Entendemos que a precariedade, no contexto de uma realidade híbrida como a brasileira (Oliveira, 2013), possibilita a geração de “sujeitos organizáveis e organizados” dando nova conotação aos “processos constitutivos de resistências, coleticvidades y mobilización” (Julián, 2017, p. 31) que vão “okupando” (León-Cedeño, 2006) cotidianamente espaços e produzindo uma racionalidade capaz de fazer frente a própria condição de precariedade.
Nos quatro casos destaca-se a importância dos fenômenos trabalho, comunidade e território, com diferentes centralidades, produzindo solidariedade, identidade e enraizamento. Eles demonstram que o trabalho congrega as pessoas e suas ações, fortalecendo a solidariedade social, que a comunidade amalgama e afirma as identidades sociais, e que o território sustenta o cotidiano de práticas sociais cuja singularidade e possibilidade se dá naquele lugar e produz enraizamento.

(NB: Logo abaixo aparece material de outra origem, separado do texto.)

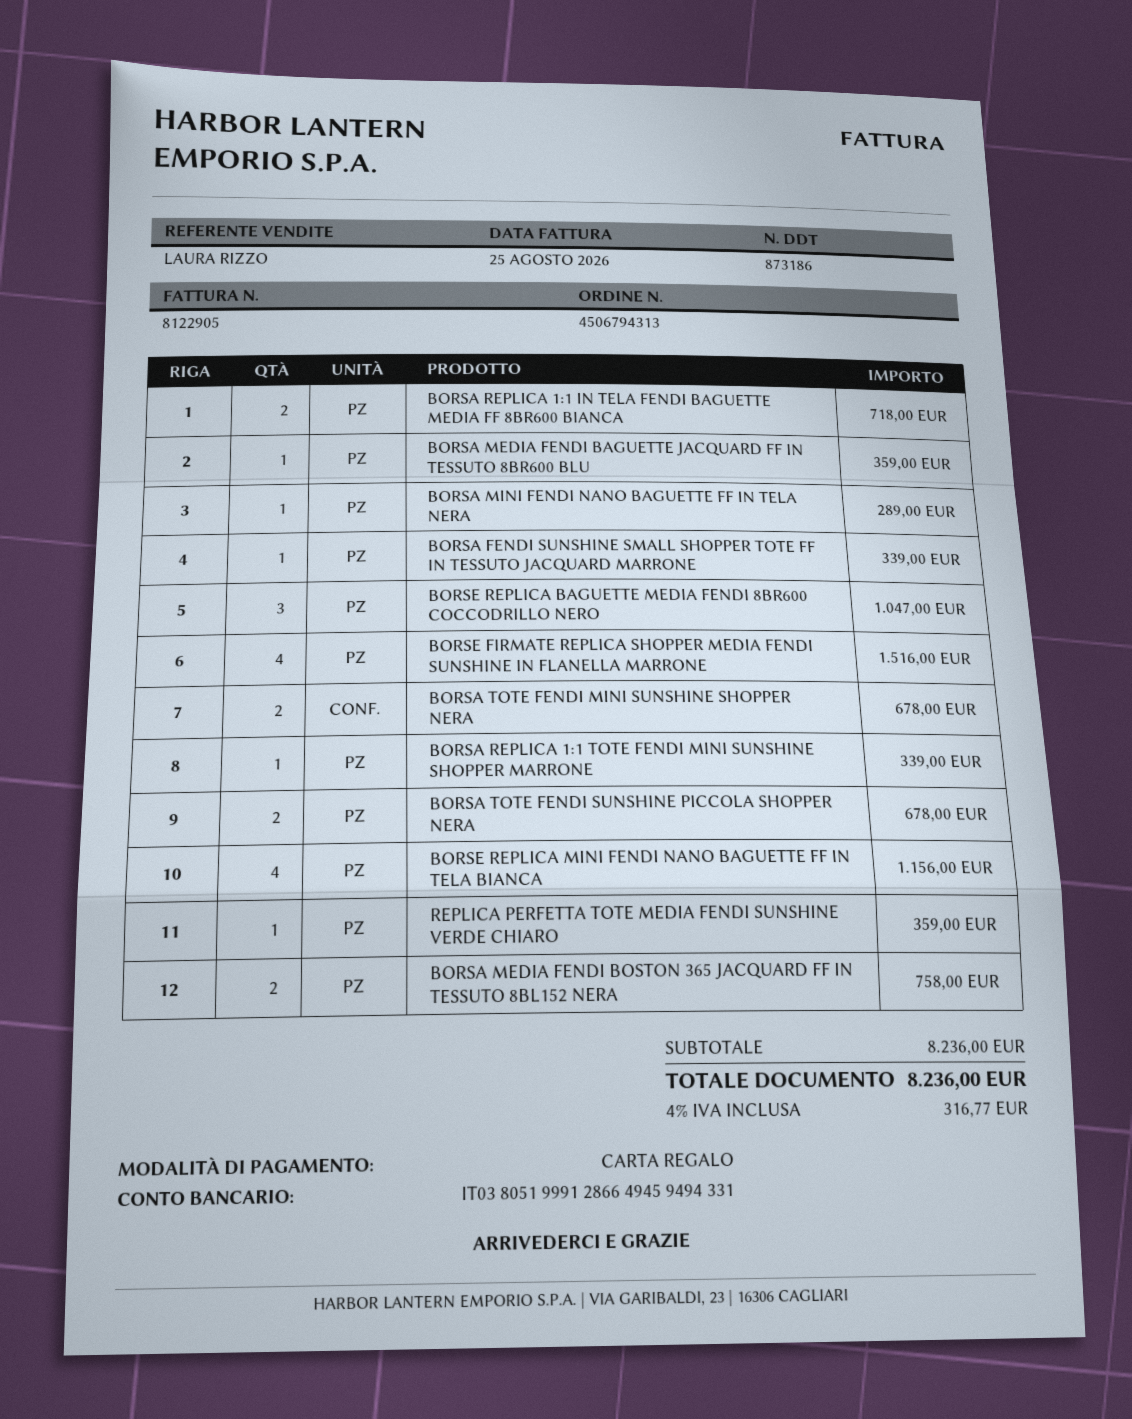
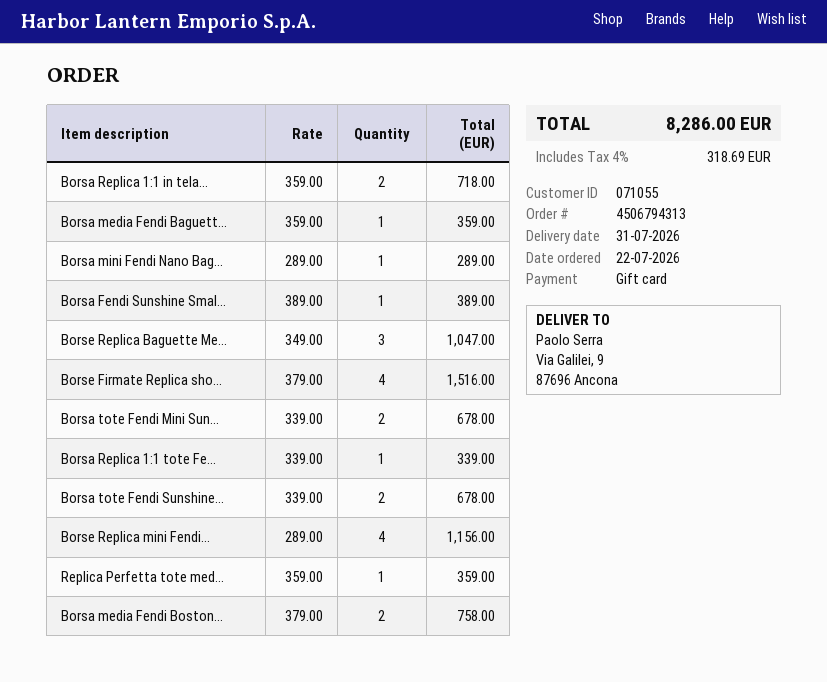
BORSA FENDI SUNSHINE SMALL SHOPPER TOTE FF IN TESSUTO JACQUARD MARRONE: 1 for 339.00 -> 1 for 389.00
tax: 4% = 316.77 -> 4% = 318.69
total: 8236.00 -> 8286.00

Ao nosso ver, a solidariedade advinda do trabalho, a identidade proveniente da comunidade e o enraizamento decorrente do território, em conjunto, produzem o pertencimento e a participação social - próprios da nossa condição gregária - que são necessários para resistir e sobreviver ao avanço do capitalismo como modo de produção, como ordenador de regras e criador de valores e de modos de ser.
Embora tais casos tenham origens, propósitos e alcances distintos, a existência deles evidencia a possibilidade da construção de relações sociais solidárias, capazes de produzir e sustentar outra economia e outras subjetividades (anti-hegemônicas), a depender de cada circunstância, necessidade e intencionalidade.
“A primera vista, el mundo parece una multitud de soledades amuchadas, todos contra todos, sálvese quien pueda; pero el sentido común, el sentido comunitario, es un bichito duro de matar. La esperanza todavía tiene quien la espera, alentada por las voces que resuenan desde nuestro origen común y nuestros asombrosos espacios de encuentro” (Galeano, 2009).
4. Considerações finais
Para finalizar, é importante destacar que tivemos, entre 2003 e 2016, uma Secretaria Nacional de Economia Solidária (SENAES), situada no Ministério do Trabalho e Emprego (MTE), que teve à frente o saudoso Prof. Paul Singer. A SENAES daquele período implementou estratégias de mapeamento, reconhecimento e registro dos empreendimentos solidários, desenvolveu políticas de comércio justo e de finanças solidárias, e articulou a redação e aprovação de normas, regulamentos e decretos visando o tratamento adequado aos trabalhadores associados, inclusive atuando pela aprovação da Lei 12.690/2012, Lei das Cooperativas de Trabalho, que avançou no entendimento sobre a autonomia coletiva e a autogestão realizada por trabalhadores associados.
Já o período compreendido entre 2016 e 2022 se caracterizou, em âmbito federal, pelo desmonte das estruturas de governo, colapso das políticas sociais, e retrocesso nas pautas progressistas no congresso nacional. Em 2023 a SENAES, assim como o próprio MTE, foi reconstruída e, desde então, busca compor uma coordenação interministerial das políticas de reestruturação socioprodutiva, sobretudo atuando em conjunto com secretarias do Ministério do Desenvolvimento Agrário (MDA), do Ministério da Pesca e Aquicultura (MPA) e do Ministério da Ciência, Tecnologia e Inovação (MCTI).
Embora a atual retomada de políticas de economia solidária seja importante, também é fato que a atuação do governo federal ainda negligencia a necessidade da regulamentação do trabalho coletivo, de natureza associativa ou familiar, como modo de proteger trabalhadoras/es que desenvolvem suas atividades sob o regime de autonomia coletiva.